The movie recieved 2.5 stars.  I'll see it.  You may want to look up the reviews to see what critics are saying about it.


----------



## Phenix_Rider (Mar 25, 2011)

billcihak said:


> The movie recieved 2.5 stars. I'll see it. You may want to look up the reviews to see what critics are saying about it.


 
Best review I saw was "It's a 14 year old boy's wet dream."
That clear enough? LOL

Machine gun toting zombie samurai nazi pirates and half naked girls.  That said, I'm looking forward to seeing it   I need to start hitting the theater on my own again.  I swear, if I have to watch another stupid chick flick...  Anyone seen "How do you know?"...  No good points whatsoever.  At least with Sucker Punch my retinas will get a workout, if not my brain cells.


----------



## Empty Hands (Mar 25, 2011)

Phenix_Rider said:


> Machine gun toting zombie samurai nazi pirates and half naked girls.



I'm in.


----------



## Aiki Lee (Mar 25, 2011)

This movie has the potential to either be very good or absolutely terrible, and nothing in between.


----------



## Nomad (Mar 25, 2011)

Rotten Tomatoes has it at 23%, which tends to make me think it's closer to absolutely terrible.  Not that I haven't disagreed with critics before...


----------



## granfire (Mar 25, 2011)

Nomad said:


> Rotten Tomatoes has it at 23%, which tends to make me think it's closer to absolutely terrible.  Not that I haven't disagreed with critics before...
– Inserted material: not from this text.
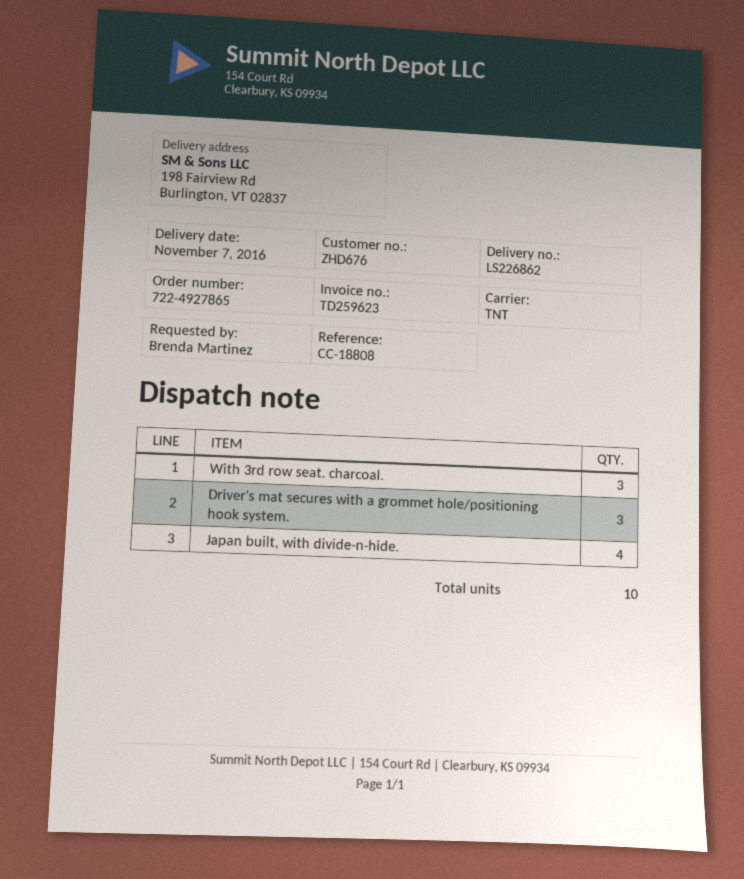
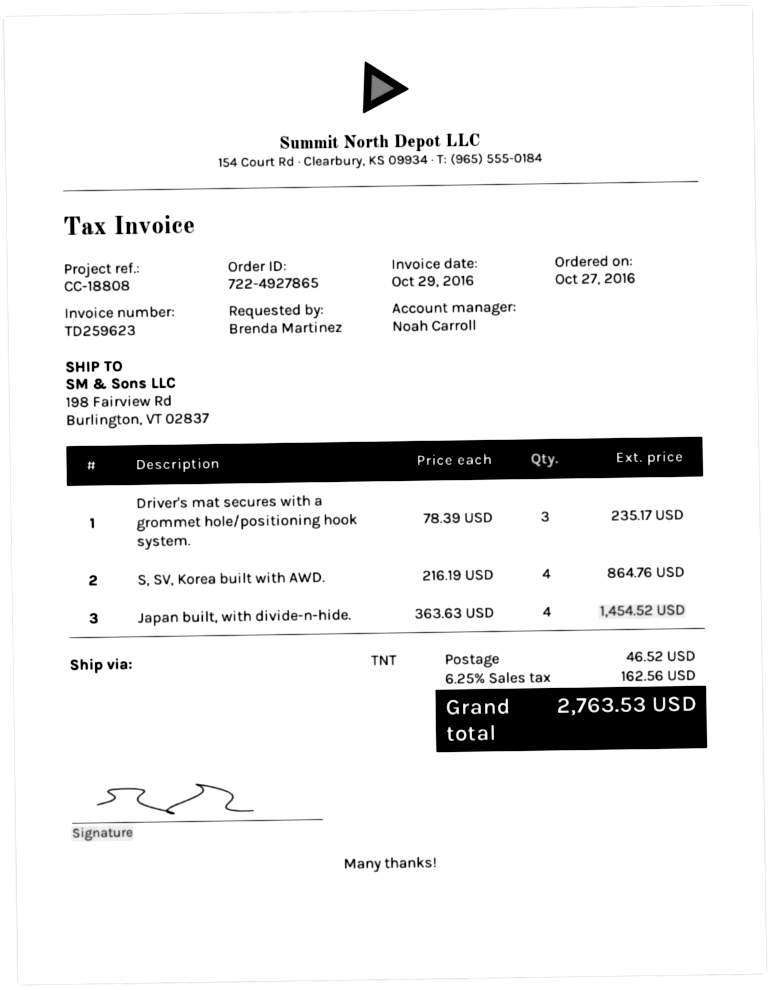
With 3rd row seat. charcoal.: 3 -> none
S, SV, Korea built with AWD.: none -> 4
Then again, there is no reason why a posetively terrible movie could not possibly be entertaining.


----------



## Omar B (Mar 25, 2011)

Who gives a damn about reviews?  Those are just opinions of other people, fallible people, people who's tastes may be similar or dramatically different from your own.  So screw reviews, watch the movie for yourself.  I think Zack's great and I can't wait to see it.


----------



## billc (Mar 25, 2011)

You had me at gun toting zombies...


----------



## Steve (Mar 25, 2011)

I saw 300 and missed having a plot more than I ever would have imagined.  It ran almost 2 hours long and when I left, I felt like I had watched all of the cutscenes from a really cool video game mashed together... but didn't get to play the game, complete with boss fights and everything.  

And that got 60% on RottenTomatoes. 

If Suckerpunch is at 28%, I can't imagine how bad it must be.  

I was really stoked for this movie, but I think I'll wait for video.


----------



## zDom (Mar 31, 2011)

If you go hoping for a good film, you will be disappointed.

It's really more a series of music videos with a "imagination within a play within the movie" plot to hang them on.

I liked some of the visuals, found the idea intriguing but the voice-overs a little .. eyeroll inspiring, was disappointed in the lack of skin.

I liked some of the songs and






*** SPOILER ALERT ********













... found the effect of going from tinny radio or phonograph to full-blown theater sound (as the fantasy kicked in) very exciting.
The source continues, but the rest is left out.